Karenanya, Dimas berkeberatan bila Antam dituding ada di balik wacana relaksasi ekspor mineral ini.
“Terlebih lagi, pada semester I/2016 kami sudah kembali membukukan kinerja keuangan positif Rp 11 miliar. Itu sudah net profit, dari gross profit Rp 120 miliar” imbuh Dimas.
Menurut Dimas, perusahaannya mendukung bila wacana relaksasi tersebut terlaksana. Akan tetapi, kata dia, Antam berpendapat perlu pula ada pembatasan yang tegas di dalam pelaksanaannya.
"(Pembatasan) agar iklim investasi tetap terjaga dan harga nikel pun tak lalu turun," ujar Dimas.
(Baca juga: Antam Tegaskan Tidak Mendorong Kebijakan Relaksasi Ekspor Mineral)
Rencana lanjutan Antam untuk menambah smelter, lanjut Dimas, juga masih on the track. Khusus untuk nikel, saat ini Antam telah memiliki smelter FeNi I, II, III, dan IV di Pomalaa, Sulawesi Tenggara.
Smelter FeNi I pada 2013 sudah berhenti operasi terkait dengan Proyek Perluasan Pabrik Feronikel di Pomalaa (P3FP).
Dimas juga berkeberatan bila mencuat rumor relaksasi terkait dengan kerugian joint venture Antam dan perusahaan asal Jepang.
“Namanya perusahaan baru, butuh waktu untuk penyesuaian, penyetelan, dan investasi lanjutan.
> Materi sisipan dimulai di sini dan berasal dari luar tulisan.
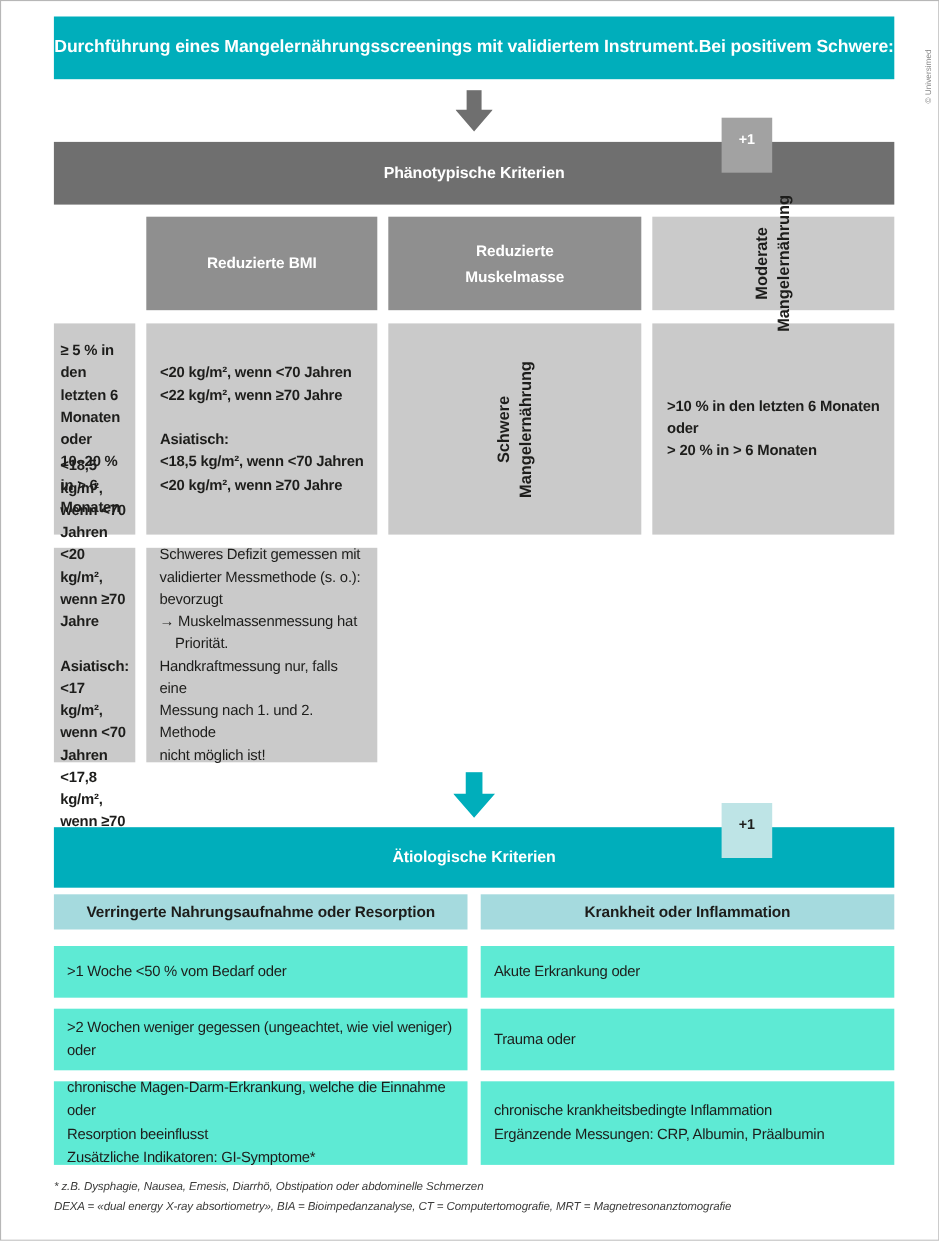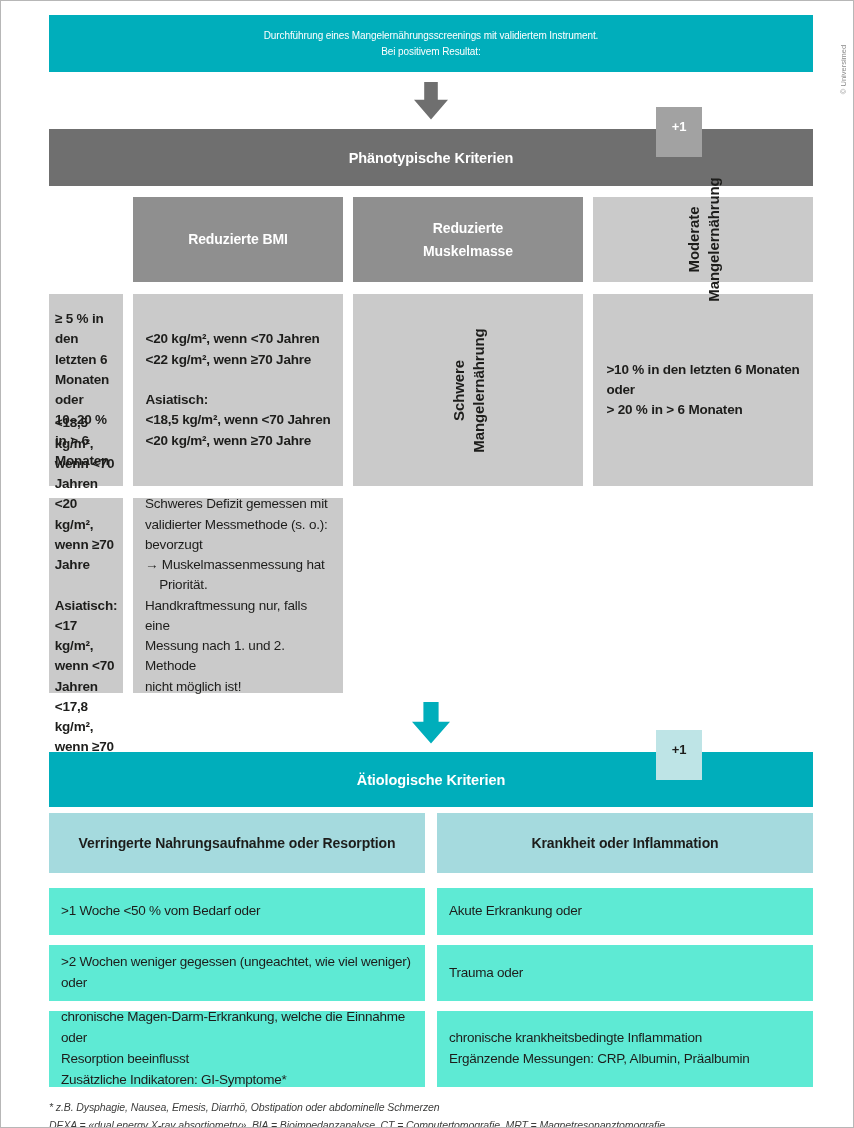"Durchführung eines" .banner-top { flex-direction: column -> row; font-size: 10px -> 16px; font-weight: normal -> bold }
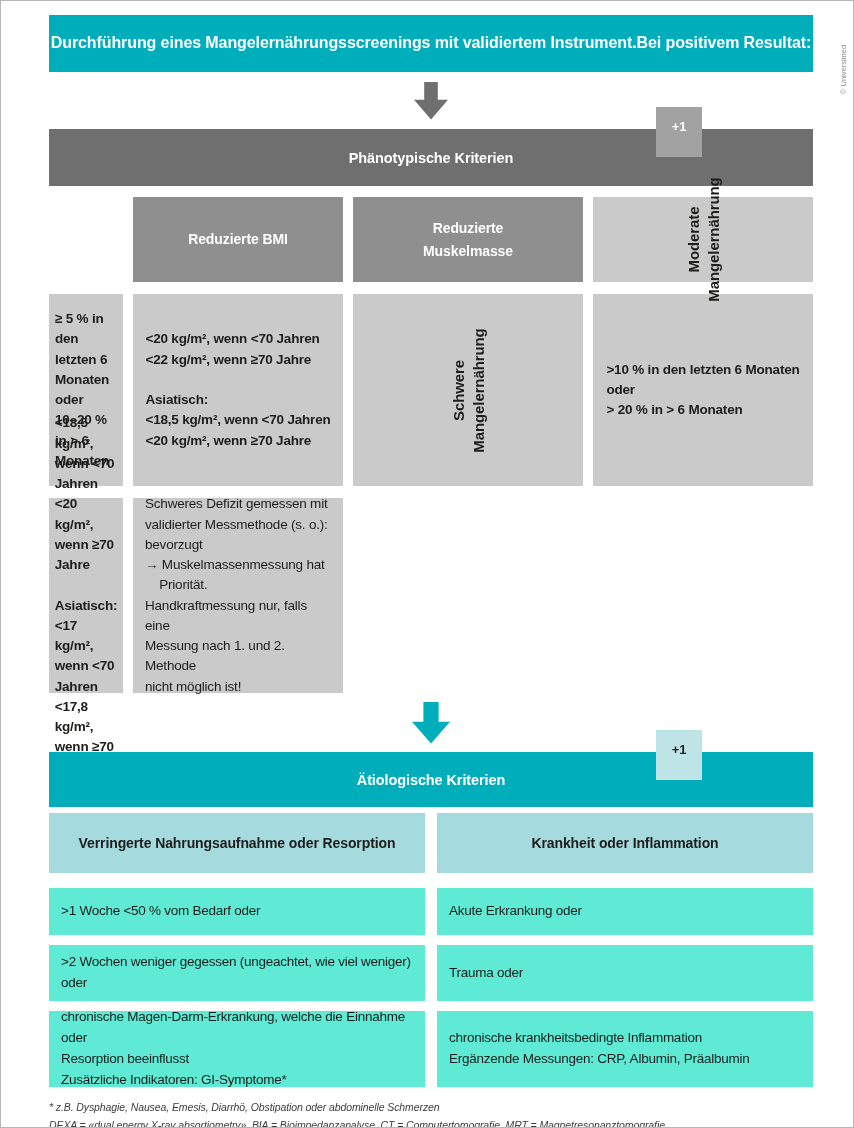"Bei positivem Resultat:" span { text: Resultat -> Schwere }
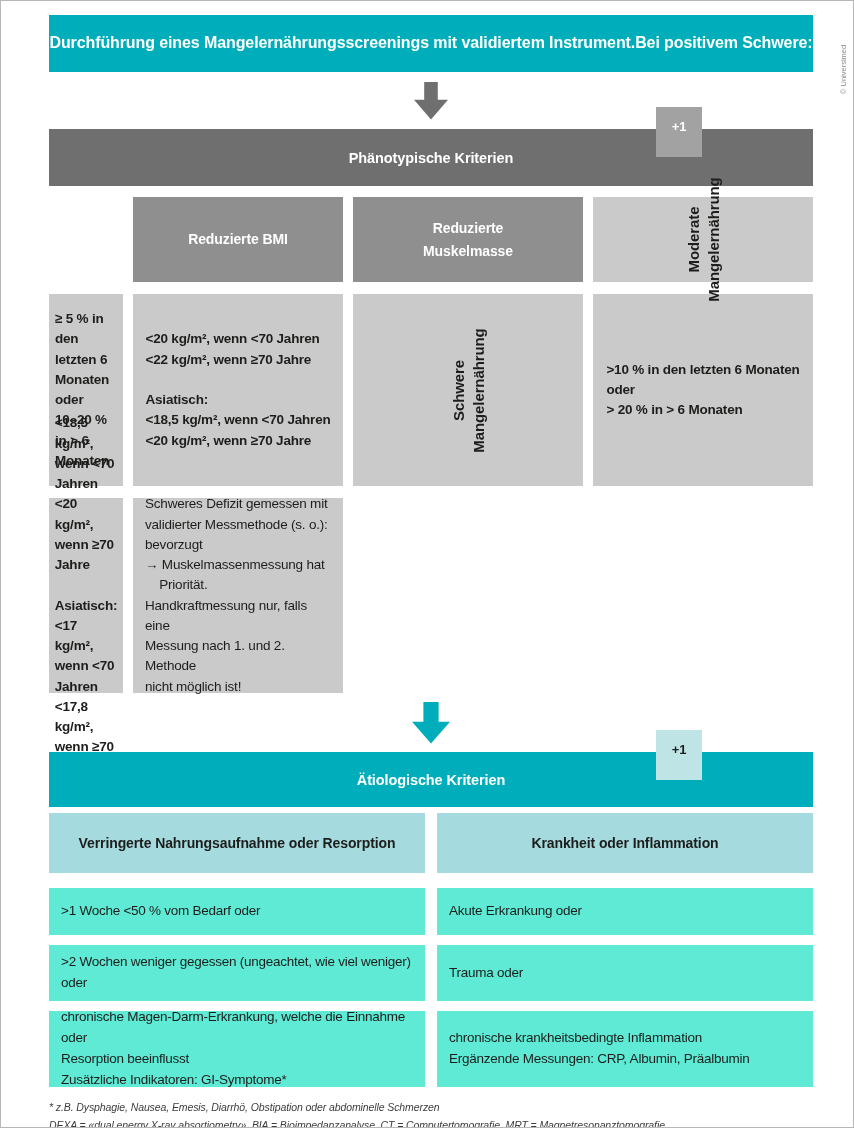"Verringerte Nahrungsaufnahme oder" .etio-head { height: 60px -> 32px }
Tidak bisa dikatakan sebagai kerugian, apalagi sampai jadi ‘motif’ Antam mendorong relaksasi segala,” tepis Dimas.
Ceruk besar pasar global
Kembali ke bijih besi yang terbuka lagi peluangnya untuk diekspor, Direktur Marketing Antam Hari Widjajanto menambahkan, pasar internasional yang bisa dimasuki cukup besar.
“Selama ada kebijakan pelarangan ekspor, pasar itu dimasuki komoditas dari Filipina,” ungkap Hari pada kesempatan yang sama.
Padahal, ujar Hari, kadar bijih nikel dari Filipina paling tinggi hanya 1,6 persen. Menurut Hari, pengguna dari Jepang dan China pun sebenarnya agak kesulitan dengan kadar rendah tersebut, tetapi mereka punya teknologi yang cukup untuk mengolah bijih nikel tersebut.
Itu pun, lanjut Hari, bijih nikel yang belum bisa diolah di dalam negeri masih punya kualitas lebih bagus dari komoditas serupa dari Filipina.
“Inilah potensi pasar yang bisa kita masuki lagi,” kata Hari.
Sebagai gambaran, sebut Hari, total volume ekspor Filipina ke China dan Jepang ada di kisaran 30 juta ton per tahun. Nah, kalau ada relaksasi ekspor bijih nikel dari Indonesia, dia berkeyakinan ceruk pasar 20 juta ton bisa diambil.
Hari optimistis dengan ceruk pasar tersebut juga karena berpatokan pada data soal harga pasaran bijih nikel berkadar nikel kurang dari 1,8 persen.
“Harga dari Filipina sekitar 30 dollar AS per ton, sementara dari kita saat ini masih di kisaran 1 dollar AS per ton, untuk kadar nikel 1,6 persen. Kalau kita masuk, kita men-substitusi yang selama ini dipasok Filipina,” papar Hari.